I DUE VOLTI DELL?ABI
Fa parte del senso comune pensare che una trattativa pesante e complessa come quella su un contratto nazionale di settore parta con una schermaglia, tesa a prendere tempo e studiare le vere intenzioni della controparte. Se poi il settore in questione è quello bancario, in una fase in cui sta succedendo di tutto e di più, possiamo anche pensare che le mosse di avvicinamento siano più lente e studiate del solito.
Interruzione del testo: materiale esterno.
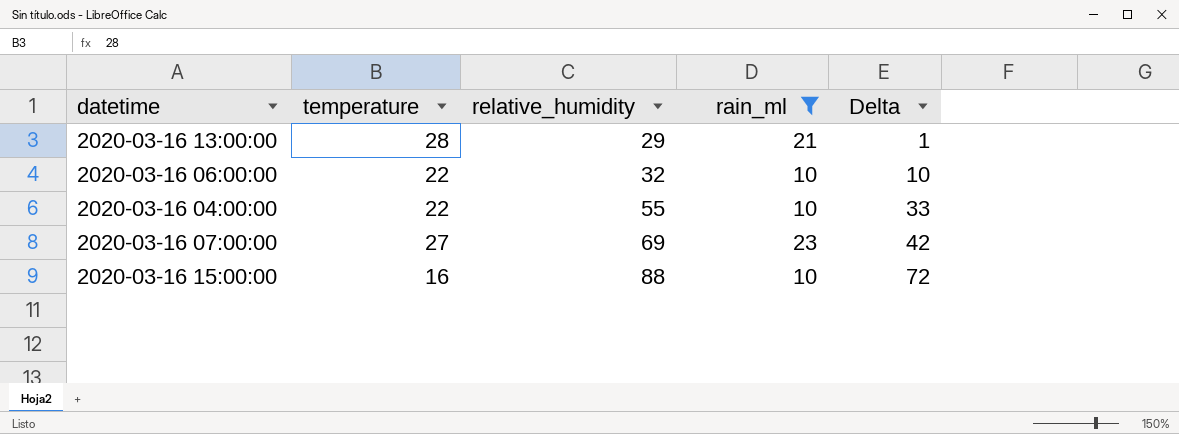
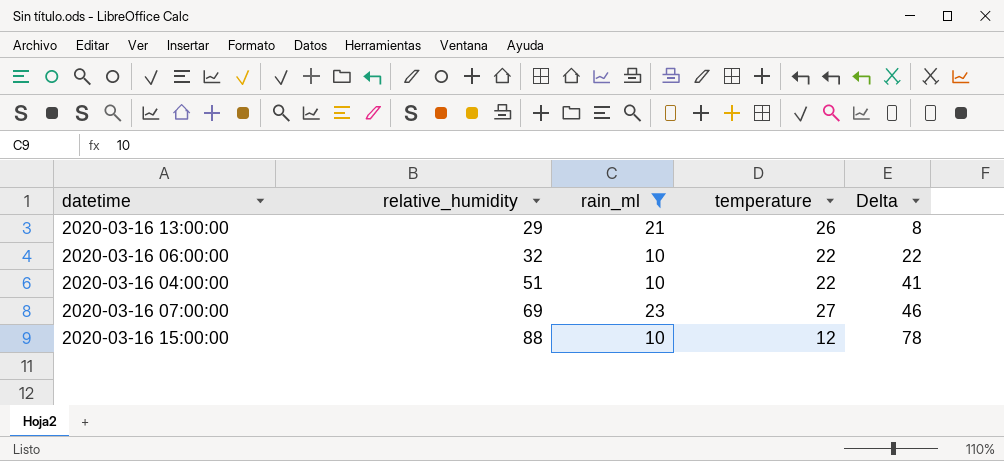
column temperature | position: 2 -> 4
column Delta | formula: [relative_humidity] - [temperature] -> [relative_humidity] - [rain_ml]
2020-03-16 13:00:00 | temperature: 28 -> 26
2020-03-16 04:00:00 | relative_humidity: 55 -> 51
2020-03-16 15:00:00 | temperature: 16 -> 12

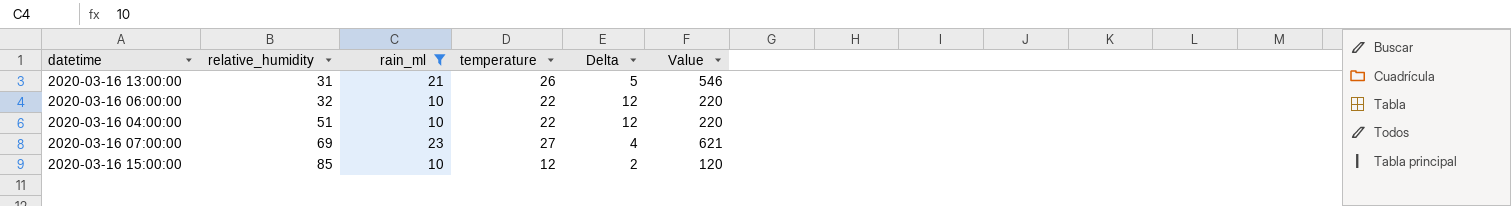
column Delta | formula: [relative_humidity] - [rain_ml] -> [temperature] - [rain_ml]
column Value | formula: none -> [rain_ml] * [temperature]
2020-03-16 13:00:00 | relative_humidity: 29 -> 31
2020-03-16 15:00:00 | relative_humidity: 88 -> 85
Quello che abbiamo appreso dal comunicato unitario delle 9 sigle sindacali sull'incontro del 18 settembre con l'Abi sembra però superare ogni immaginazione.
Anziché parlare del merito della trattativa, infatti, l'Abi ha aperto l'incontro con un approfondimento sulle conseguenze e le ricadute dell'attuale crisi finanziaria collegata all'esplosione della bolla dei mutui "subprime". Il comunicato non lo dice esplicitamente, ma fonti giornalistiche lasciano intuire che la crisi di borsa in atto potrebbe rendere più difficile per le banche venire incontro alle richieste economiche avanzate in piattaforma che, lo ricordiamo, puntano ad aumento medio lordo di 187 euro, a regime.
Come se non bastasse, l'Abi parla anche di occupazione e mercato del lavoro, sostenendo l'insostenibile, cioè che le politiche di sfoltimento di organico collegate ai processi di fusione degli ultimi anni non hanno ridotto il numero di occupati sul piano "sostanziale" e che l'introduzione dell'apprendistato come principale canale di assunzione non ha aumentato la precarietà.
Se riavvolgiamo la bobina e andiamo indietro di qualche mese, ad esempio al convegno di Palazzo Altieri del maggio scorso, dove venivano presentati i bilanci 2006 dei 38 principali gruppi bancari italiani, scopriamo una realtà ben diversa, raccontata dalla stessa associazione che oggi cincischia per rinnovare un contratto scaduto dalla fine del 2005.
In quella sede si raccontava che le banche avevano fatto nel 2006 qualcosa come 79 miliardi di margine di intermediazione (+8% sul 2005), avevano raggiunto un ROE del 12,6% (12,1% nel 2005), toccato un utile netto di 18 miliardi di euro (+24% sul 2005) e abbassato le sofferenze all'1,4% dell'attivo (1,47% nel 2005).
Le spese amministrative erano salite, è vero, del 4,6%, ma non per aumenti retributivi, bensì per oneri legati agli esodi incentivati ed alla politica di riduzione degli organici e svecchiamento della categoria, cioè per sostituire (in parte, peraltro) lavoratori più costosi con altri pagati molto meno.
Insomma, i bilanci bancari sono strumenti bifronti, a seconda della platea e dello scopo per cui vengono illustrati. Le banche sono "solide, sane, efficienti" quando si tratta di distribuire dividendi agli azionisti o catturare il consenso di analisti e investitori, "non abbastanza competitive" quando si tratta con i sindacati per adeguare gli stipendi.
Del resto sono passati quasi due anni da quando il contratto è scaduto, dopo un 2004 che ha visto aumenti pari all'1,9% ed un 2005 con aumenti pari al 3,9% scaglionati in 3 tranche. La collaborazione dei nove sindacati trattanti è stata encomiabile in questi ultimi 8 anni ed ha consentito alle banche recuperi di redditività e produttività del tutto straordinari. Le quattro principali fusioni in atto hanno già determinato esodi incentivati per circa 15.000 addetti e risparmi operativi dell'ordine di svariati miliardi di euro. Le politiche di risanamento del settore bancario hanno gravato sulle spalle dei lavoratori, non su quelle di azionisti e manager, che hanno incassato dividendi, plusvalenze e prebende di straordinaria entità.
Non vorremmo che l'ennesimo episodio di instabilità finanziaria, crocevia tra calo di borsa, crisi del dollaro e resa dei conti per il credito facile, si traducesse in un comodo alibi per evitare di distribuire, a chi ne avrebbe sacrosanto diritto, una piccola parte degli enormi profitti realizzati nell'ultimo decennio.